● GIVEN DATA:
- - -
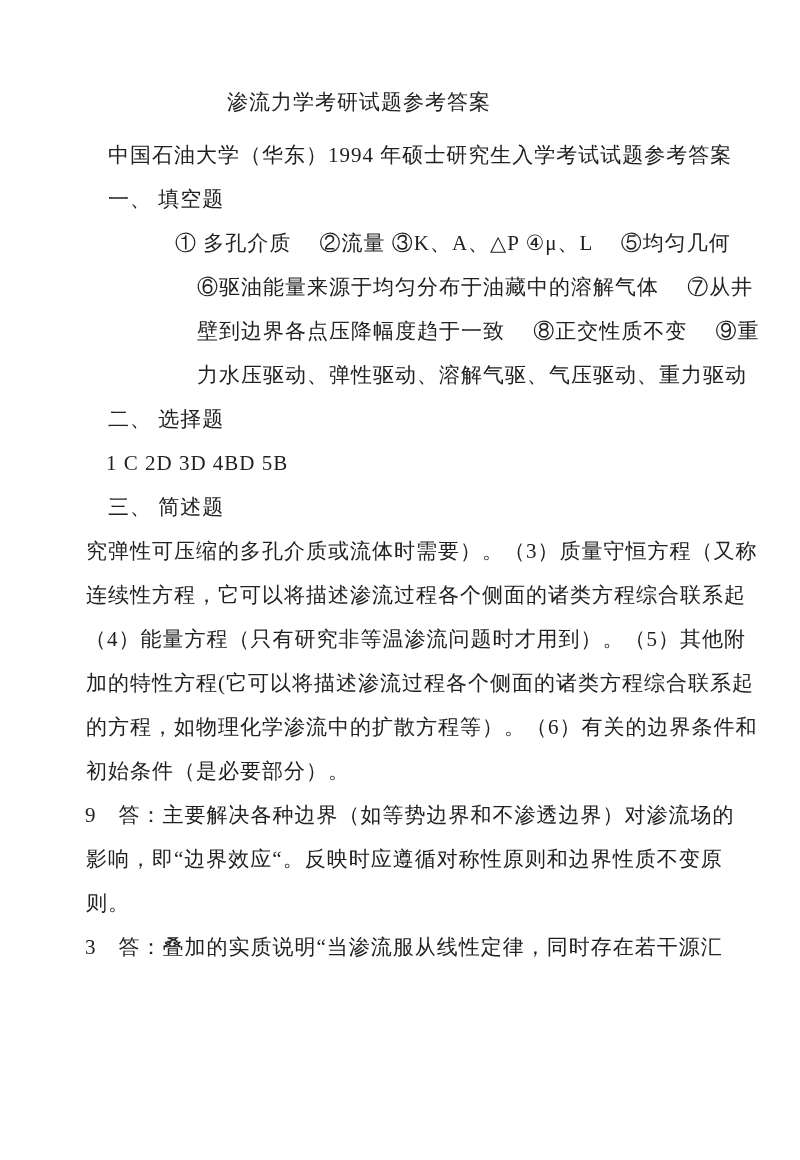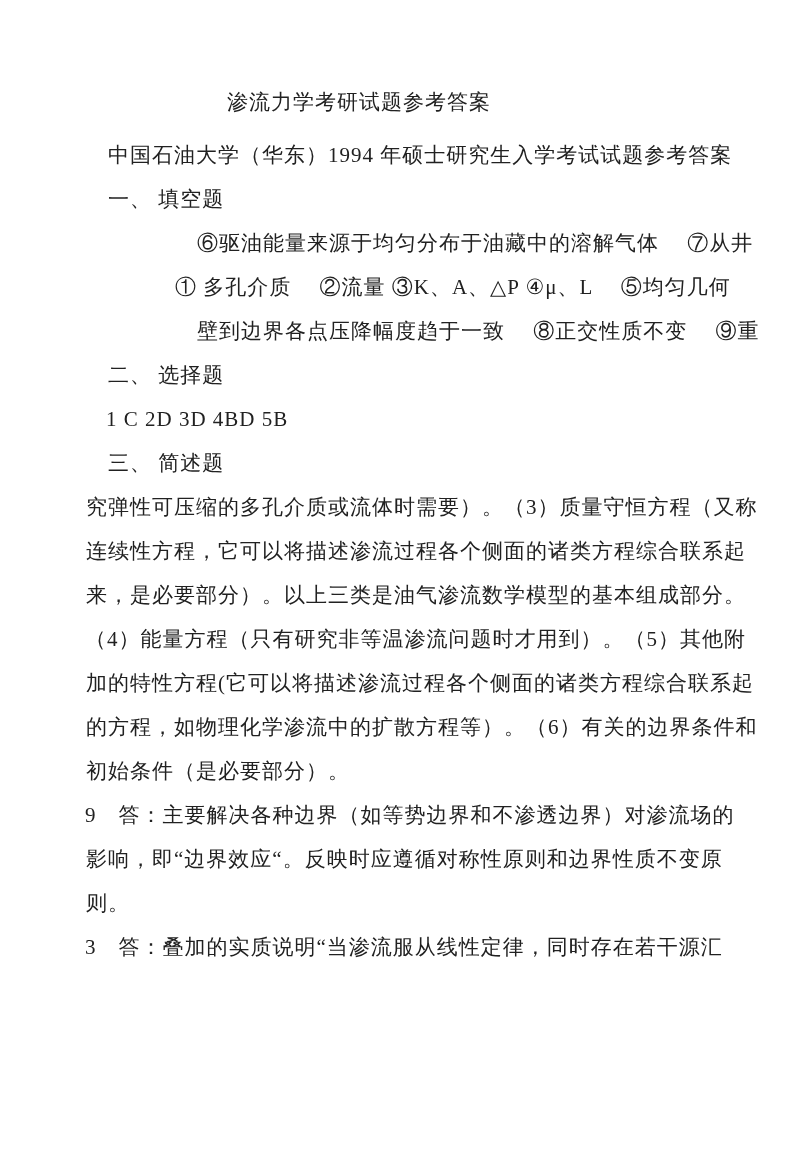--- a/index.html
+++ b/index.html
@@ -40,33 +40,33 @@
 
 <div class="page">
   <div class="content">
 
     <div class="line line-title">渗流力学考研试题参考答案</div>
 
     <div class="line line-sec">中国石油大学（华东）1994 年硕士研究生入学考试试题参考答案</div>
 
     <div class="line line-sec">一、 填空题</div>
 
+    <div class="line line-fill-a">① 多孔介质　 ②流量 ③K、A、△P ④μ、L　 ⑤均匀几何</div>
     <div class="line line-fill-b">⑥驱油能量来源于均匀分布于油藏中的溶解气体　 ⑦从井</div>
-    <div class="line line-fill-a">① 多孔介质　 ②流量 ③K、A、△P ④μ、L　 ⑤均匀几何</div>
     <div class="line line-fill-b">壁到边界各点压降幅度趋于一致　 ⑧正交性质不变　 ⑨重</div>
+    <div class="line line-fill-b">力水压驱动、弹性驱动、溶解气驱、气压驱动、重力驱动</div>
 
     <div class="line line-sec">二、 选择题</div>
 
     <div class="line line-choice">1 C 2D 3D 4BD 5B</div>
 
     <div class="line line-sec">三、 简述题</div>
 
     <div class="line line-body">究弹性可压缩的多孔介质或流体时需要）。（3）质量守恒方程（又称</div>
     <div class="line line-body">连续性方程，它可以将描述渗流过程各个侧面的诸类方程综合联系起</div>
-    <div class="line line-body">来，是必要部分）。以上三类是油气渗流数学模型的基本组成部分。</div>
     <div class="line line-bodynum">（4）能量方程（只有研究非等温渗流问题时才用到）。（5）其他附</div>
     <div class="line line-body">加的特性方程(它可以将描述渗流过程各个侧面的诸类方程综合联系起</div>
     <div class="line line-body">的方程，如物理化学渗流中的扩散方程等）。（6）有关的边界条件和</div>
     <div class="line line-body">初始条件（是必要部分）。</div>
 
     <div class="line line-bodynum">9　答：主要解决各种边界（如等势边界和不渗透边界）对渗流场的</div>
     <div class="line line-body">影响，即“边界效应“。反映时应遵循对称性原则和边界性质不变原</div>
     <div class="line line-body">则。</div>
 
     <div class="line line-bodynum">3　答：叠加的实质说明“当渗流服从线性定律，同时存在若干源汇</div>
- - -
● YOUR GOAL: Would it be possible to copy the material exactly, excluding the images?

● FINISHED TASK:
--- a/index.html
+++ b/index.html
@@ -40,33 +40,33 @@
 
 <div class="page">
   <div class="content">
 
     <div class="line line-title">渗流力学考研试题参考答案</div>
 
     <div class="line line-sec">中国石油大学（华东）1994 年硕士研究生入学考试试题参考答案</div>
 
     <div class="line line-sec">一、 填空题</div>
 
+    <div class="line line-fill-a">① 多孔介质　 ②流量 ③K、A、△P ④μ、L　 ⑤均匀几何</div>
     <div class="line line-fill-b">⑥驱油能量来源于均匀分布于油藏中的溶解气体　 ⑦从井</div>
-    <div class="line line-fill-a">① 多孔介质　 ②流量 ③K、A、△P ④μ、L　 ⑤均匀几何</div>
     <div class="line line-fill-b">壁到边界各点压降幅度趋于一致　 ⑧正交性质不变　 ⑨重</div>
+    <div class="line line-fill-b">力水压驱动、弹性驱动、溶解气驱、气压驱动、重力驱动</div>
 
     <div class="line line-sec">二、 选择题</div>
 
     <div class="line line-choice">1 C 2D 3D 4BD 5B</div>
 
     <div class="line line-sec">三、 简述题</div>
 
     <div class="line line-body">究弹性可压缩的多孔介质或流体时需要）。（3）质量守恒方程（又称</div>
     <div class="line line-body">连续性方程，它可以将描述渗流过程各个侧面的诸类方程综合联系起</div>
-    <div class="line line-body">来，是必要部分）。以上三类是油气渗流数学模型的基本组成部分。</div>
     <div class="line line-bodynum">（4）能量方程（只有研究非等温渗流问题时才用到）。（5）其他附</div>
     <div class="line line-body">加的特性方程(它可以将描述渗流过程各个侧面的诸类方程综合联系起</div>
     <div class="line line-body">的方程，如物理化学渗流中的扩散方程等）。（6）有关的边界条件和</div>
     <div class="line line-body">初始条件（是必要部分）。</div>
 
     <div class="line line-bodynum">9　答：主要解决各种边界（如等势边界和不渗透边界）对渗流场的</div>
     <div class="line line-body">影响，即“边界效应“。反映时应遵循对称性原则和边界性质不变原</div>
     <div class="line line-body">则。</div>
 
     <div class="line line-bodynum">3　答：叠加的实质说明“当渗流服从线性定律，同时存在若干源汇</div>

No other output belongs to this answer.